-- Opening Marker --

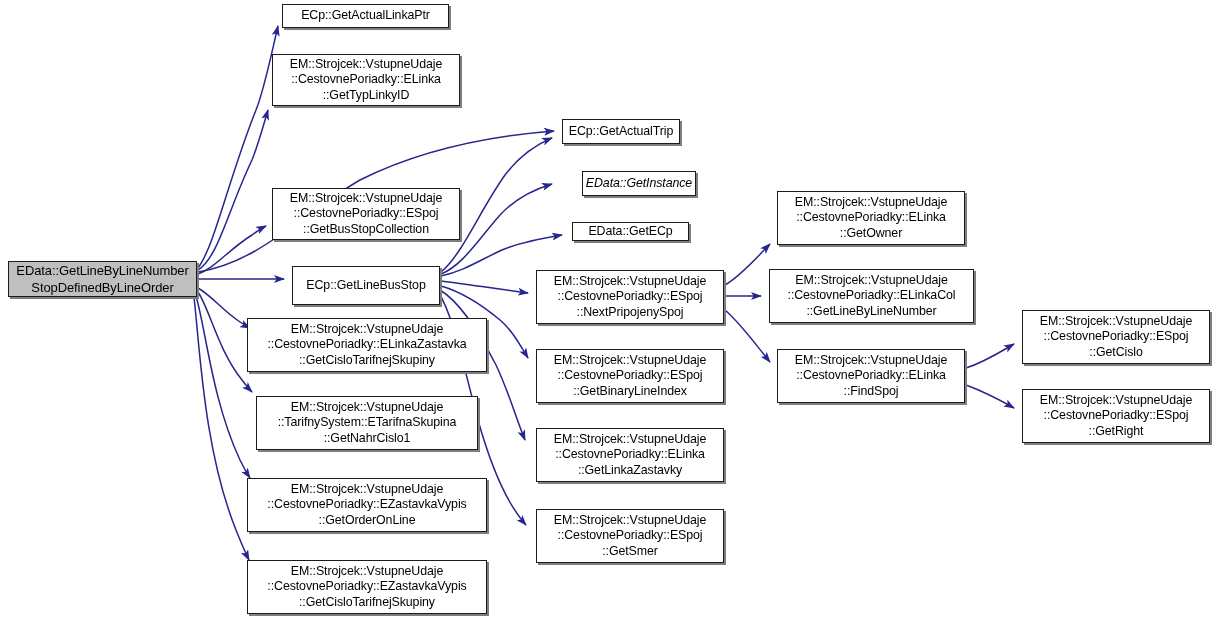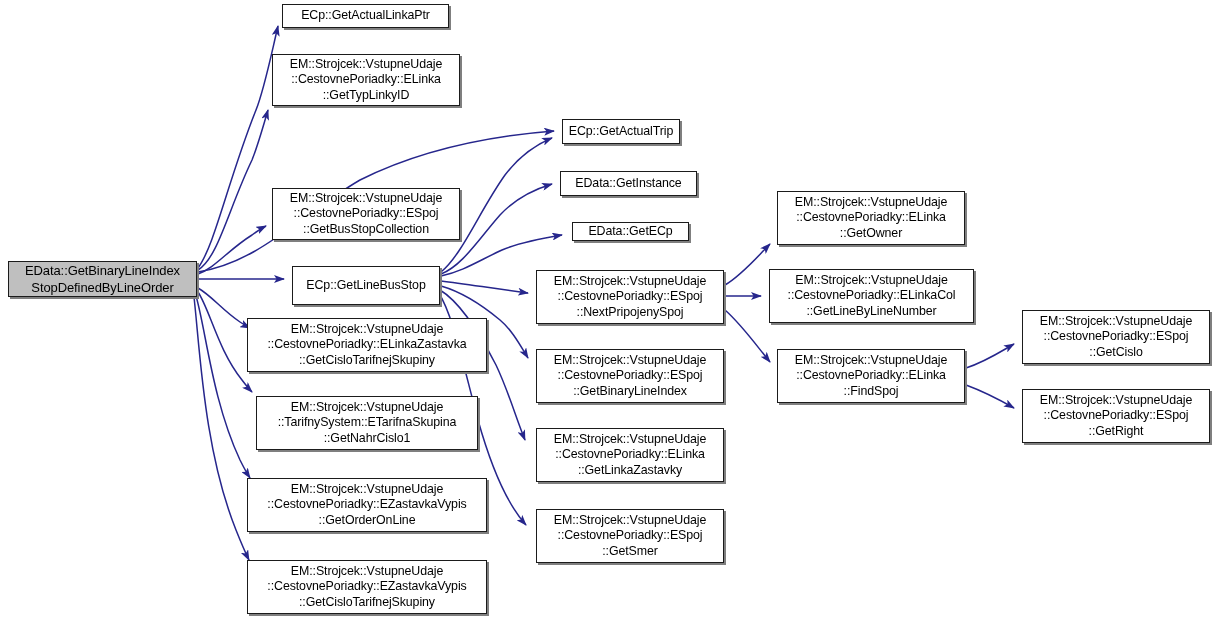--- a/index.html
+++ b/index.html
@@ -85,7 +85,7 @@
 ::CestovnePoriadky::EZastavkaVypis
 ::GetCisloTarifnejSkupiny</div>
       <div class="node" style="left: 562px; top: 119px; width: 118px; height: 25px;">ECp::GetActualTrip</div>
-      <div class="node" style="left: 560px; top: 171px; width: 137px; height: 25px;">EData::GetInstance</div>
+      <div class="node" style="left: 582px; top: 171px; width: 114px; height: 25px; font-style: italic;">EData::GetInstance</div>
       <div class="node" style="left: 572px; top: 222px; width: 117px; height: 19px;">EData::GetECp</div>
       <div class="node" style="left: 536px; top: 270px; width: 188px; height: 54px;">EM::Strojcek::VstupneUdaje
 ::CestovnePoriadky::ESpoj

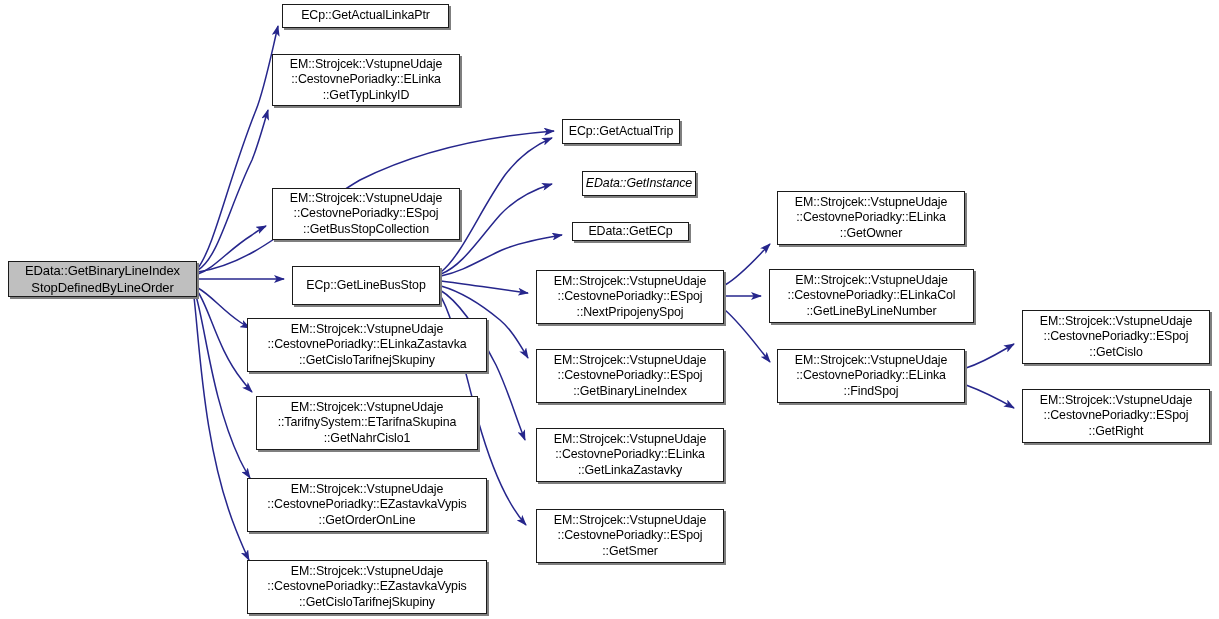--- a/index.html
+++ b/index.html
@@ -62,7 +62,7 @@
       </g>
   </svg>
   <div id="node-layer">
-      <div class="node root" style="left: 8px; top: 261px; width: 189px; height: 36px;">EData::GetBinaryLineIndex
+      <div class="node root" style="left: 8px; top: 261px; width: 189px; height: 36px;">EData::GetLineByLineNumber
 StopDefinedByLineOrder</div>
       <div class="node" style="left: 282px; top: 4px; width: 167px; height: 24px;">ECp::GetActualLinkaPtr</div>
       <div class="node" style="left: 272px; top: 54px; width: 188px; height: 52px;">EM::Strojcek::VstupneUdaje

-- Closing Marker --

__AIM OF THE EXERCISE__
Show the lines of the records that include the string "root".

__RESULT OF THE TASK__
-      <div class="node root" style="left: 8px; top: 261px; width: 189px; height: 36px;">EData::GetBinaryLineIndex
+      <div class="node root" style="left: 8px; top: 261px; width: 189px; height: 36px;">EData::GetLineByLineNumber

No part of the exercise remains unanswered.